**Your assignment**
Would you copy the line that includes "subtotal: 17224.38 -> 16384.38" and every line that follows it, down to the last line of the listing below, exactly as they stand?

Records to use START

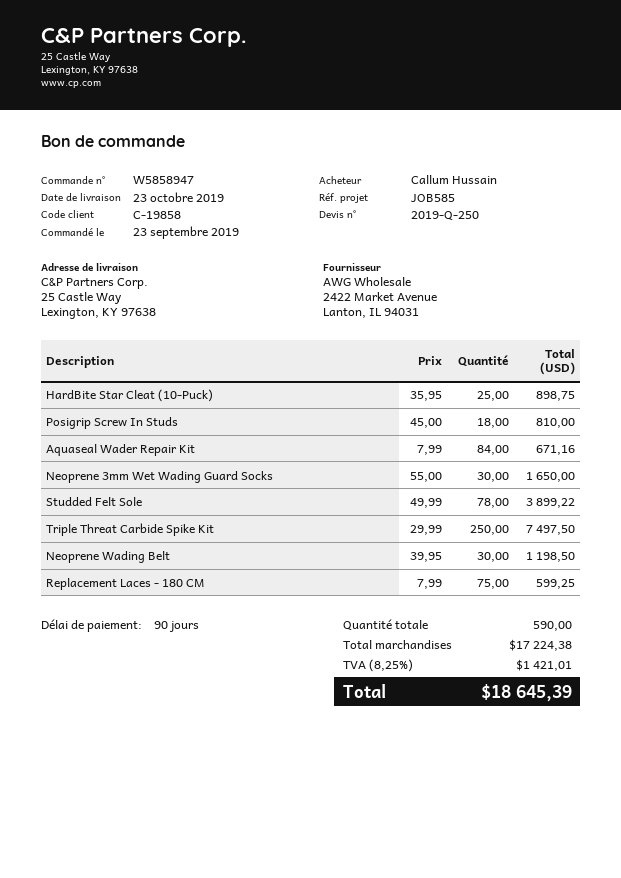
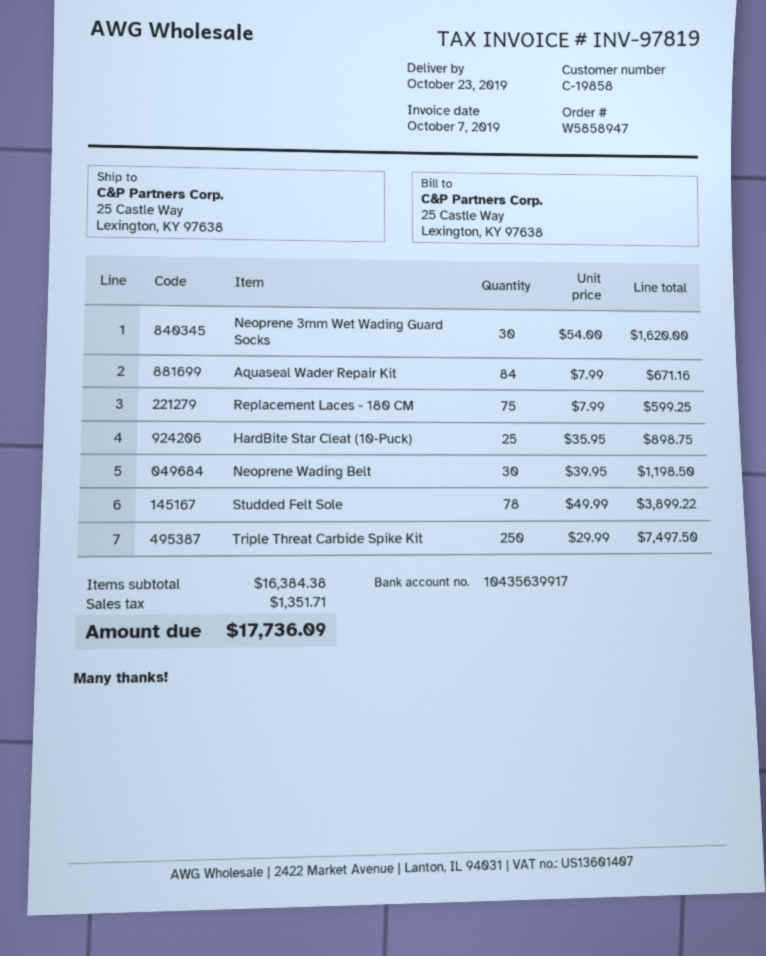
Posigrip Screw In Studs: 18 x 45.00 = 810.00 -> none
Neoprene 3mm Wet Wading Guard Socks: 30 x 55.00 = 1650.00 -> 30 x 54.00 = 1620.00
subtotal: 17224.38 -> 16384.38
tax: 1421.01 -> 1351.71
total: 18645.39 -> 17736.09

Records to use END

**Expected output**
subtotal: 17224.38 -> 16384.38
tax: 1421.01 -> 1351.71
total: 18645.39 -> 17736.09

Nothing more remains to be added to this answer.